** Exercise requirements **
Reproduce exactly the lines from the one containing "subtotal: 15213.70 -> 14317.39" through the last line of the data, both ends included.

** Recorded information **
....

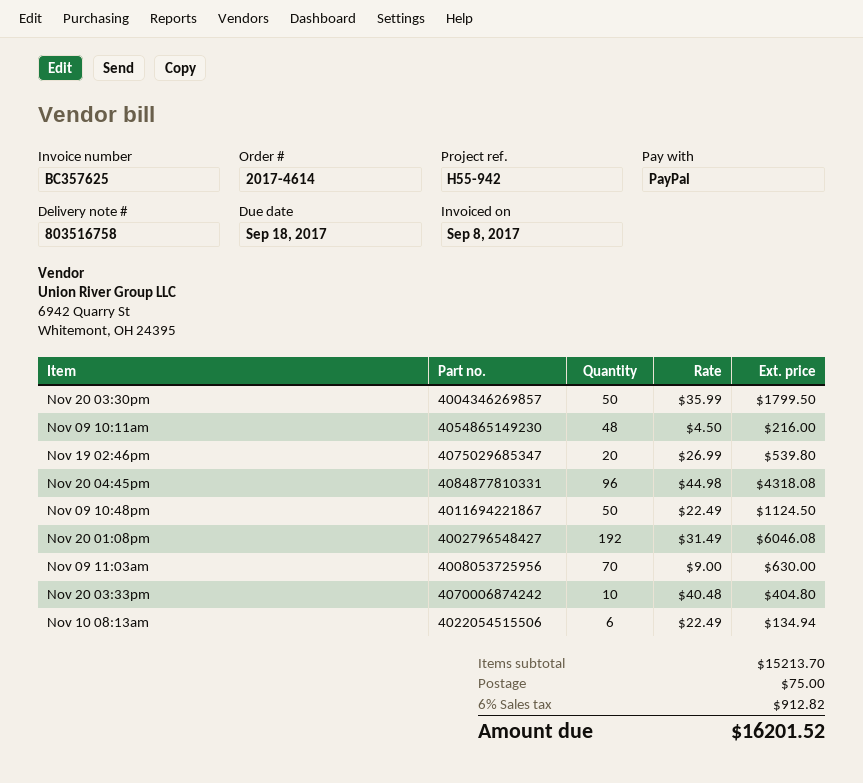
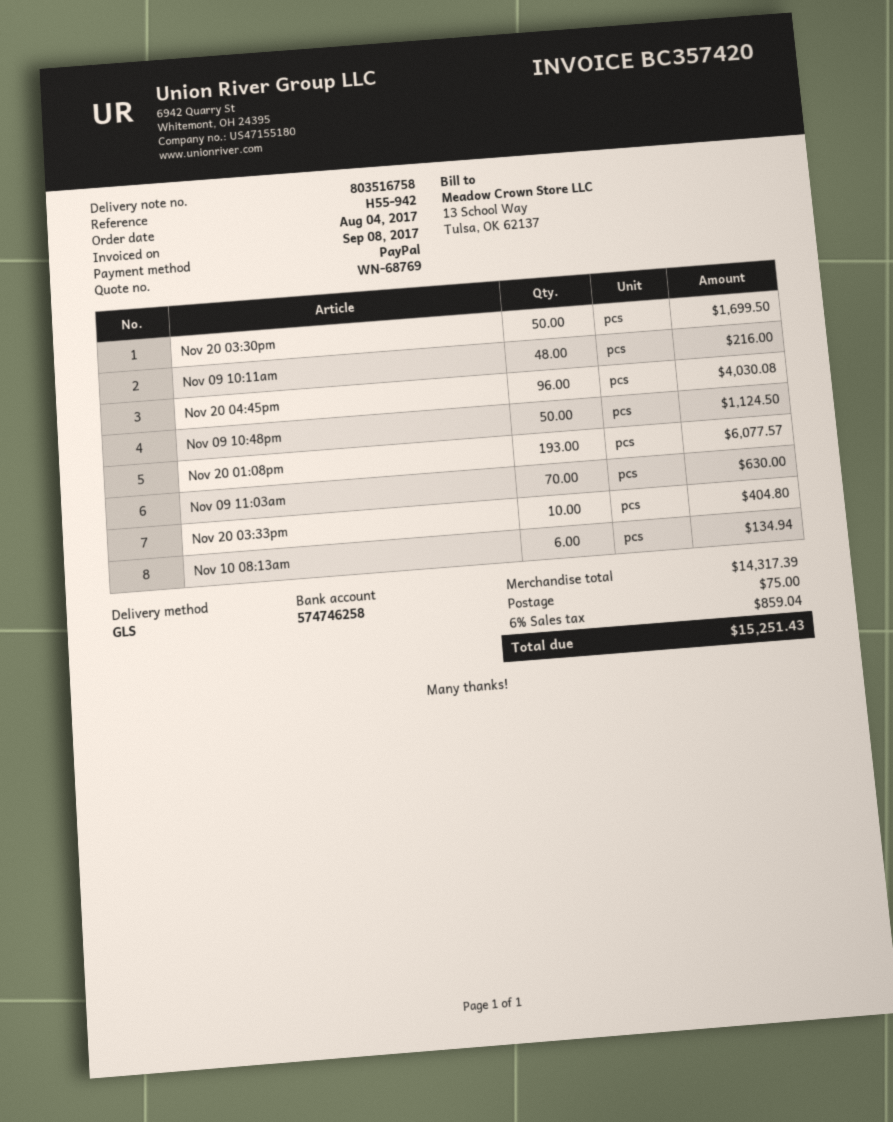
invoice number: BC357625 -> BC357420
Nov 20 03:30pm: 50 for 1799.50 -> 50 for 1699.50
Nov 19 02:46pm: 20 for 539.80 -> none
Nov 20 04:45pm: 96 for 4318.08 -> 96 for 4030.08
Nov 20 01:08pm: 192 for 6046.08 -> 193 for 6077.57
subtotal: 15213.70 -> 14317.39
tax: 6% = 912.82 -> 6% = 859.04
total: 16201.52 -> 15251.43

....

** Written answer **
subtotal: 15213.70 -> 14317.39
tax: 6% = 912.82 -> 6% = 859.04
total: 16201.52 -> 15251.43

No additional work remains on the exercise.